The material below is to be copied exactly from the line with "text-align: center ->" up to and including the line with "left: 120px ->", with nothing else kept and no pictures.

> _Data to process_:
══════

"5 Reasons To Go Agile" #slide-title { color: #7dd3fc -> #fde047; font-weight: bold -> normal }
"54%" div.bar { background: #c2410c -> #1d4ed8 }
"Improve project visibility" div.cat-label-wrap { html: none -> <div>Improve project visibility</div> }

══════

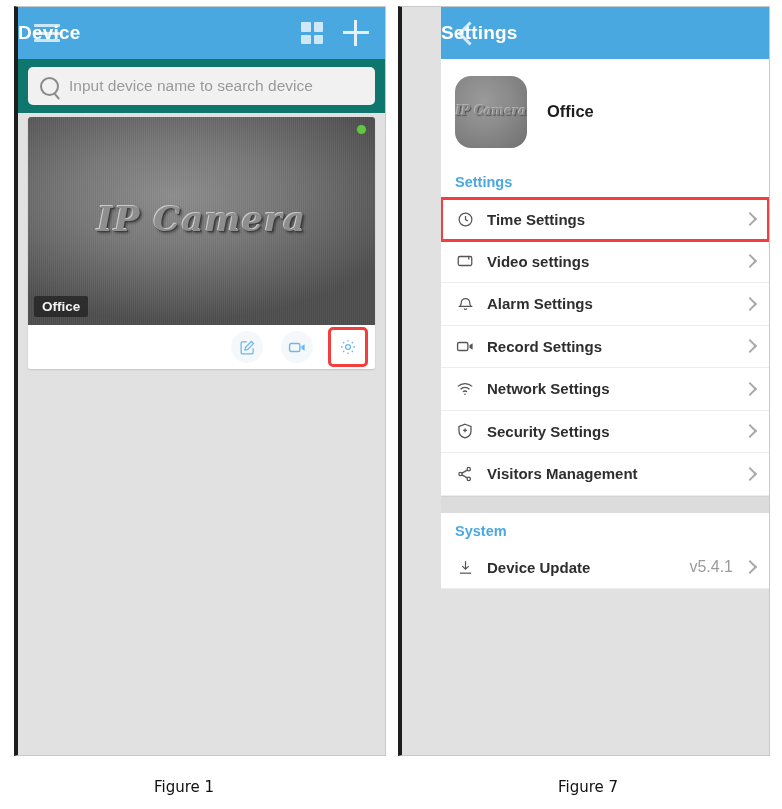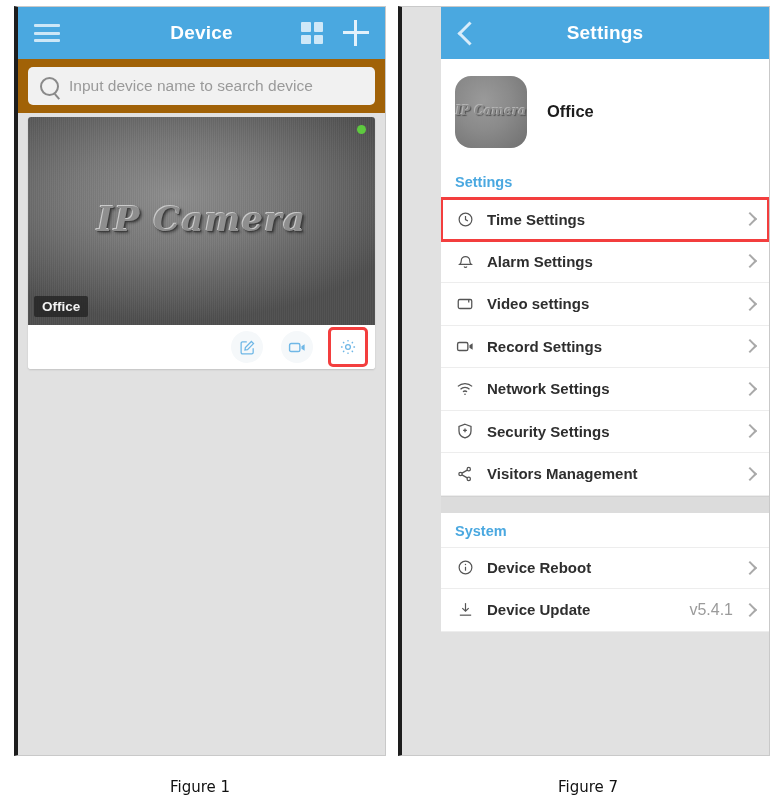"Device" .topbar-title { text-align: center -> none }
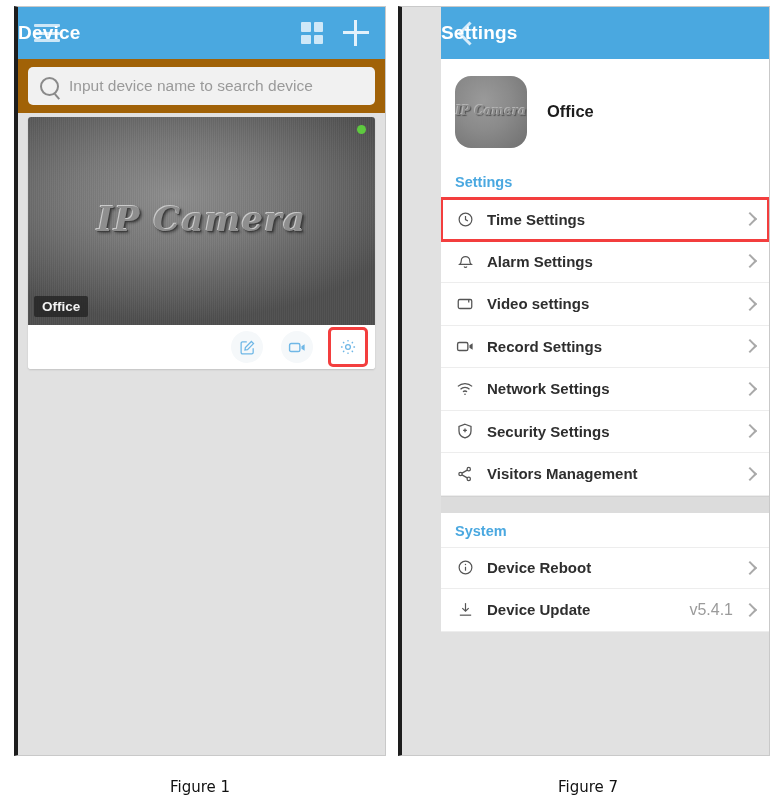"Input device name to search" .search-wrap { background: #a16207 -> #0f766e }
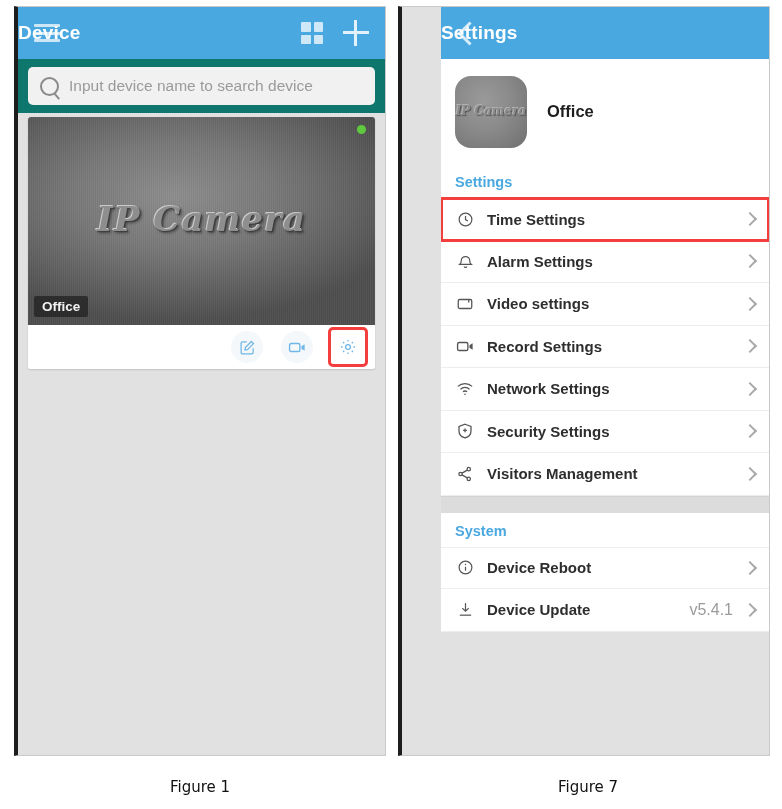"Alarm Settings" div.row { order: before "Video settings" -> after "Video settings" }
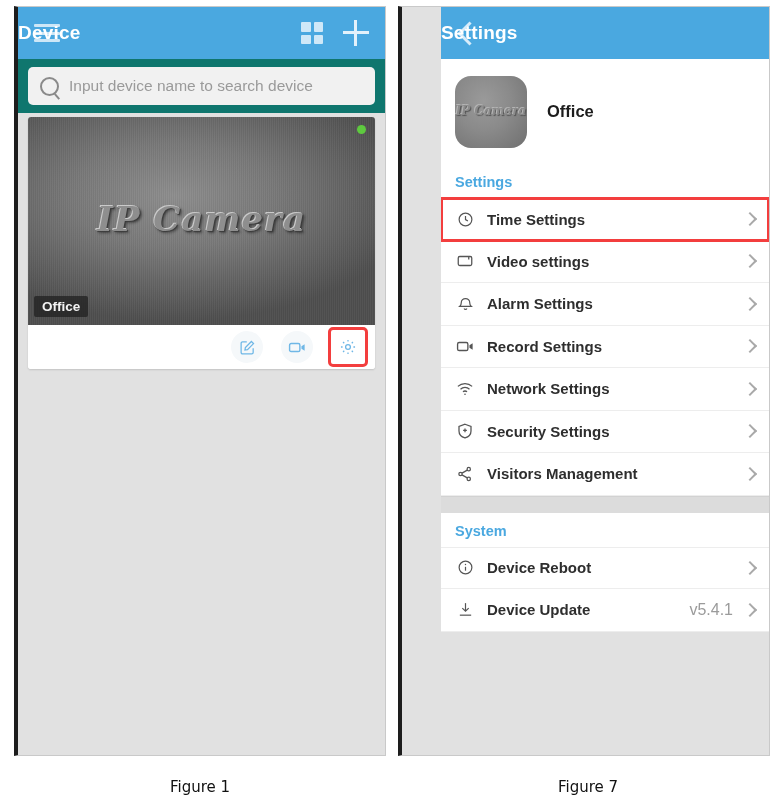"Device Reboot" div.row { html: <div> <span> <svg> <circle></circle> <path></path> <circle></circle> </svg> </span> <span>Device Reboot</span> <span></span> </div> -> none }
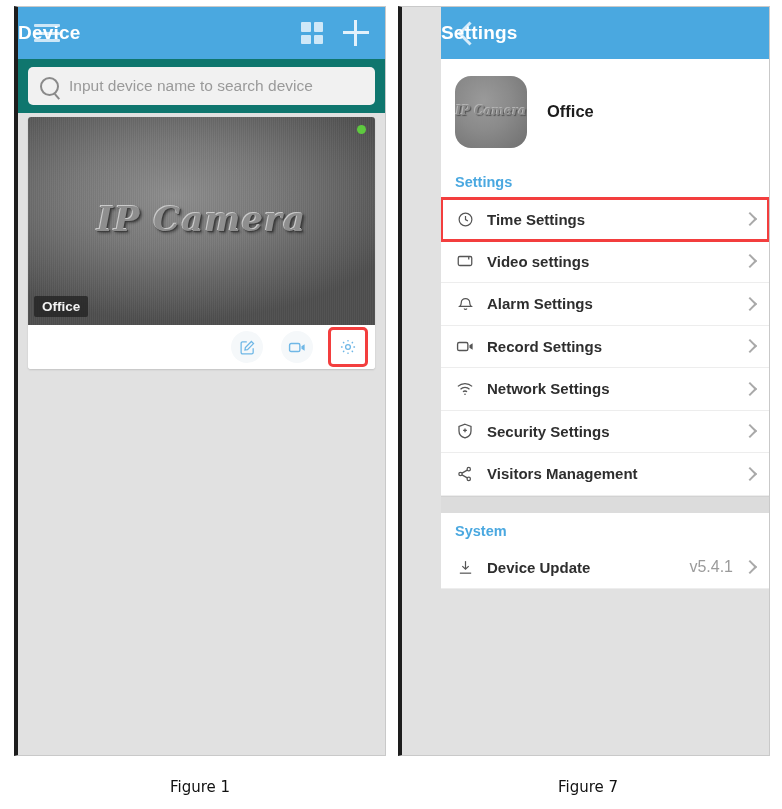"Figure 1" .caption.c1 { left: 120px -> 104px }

══════

> _Problem solution_:
"Device" .topbar-title { text-align: center -> none }
"Input device name to search" .search-wrap { background: #a16207 -> #0f766e }
"Alarm Settings" div.row { order: before "Video settings" -> after "Video settings" }
"Device Reboot" div.row { html: <div> <span> <svg> <circle></circle> <path></path> <circle></circle> </svg> </span> <span>Device Reboot</span> <span></span> </div> -> none }
"Figure 1" .caption.c1 { left: 120px -> 104px }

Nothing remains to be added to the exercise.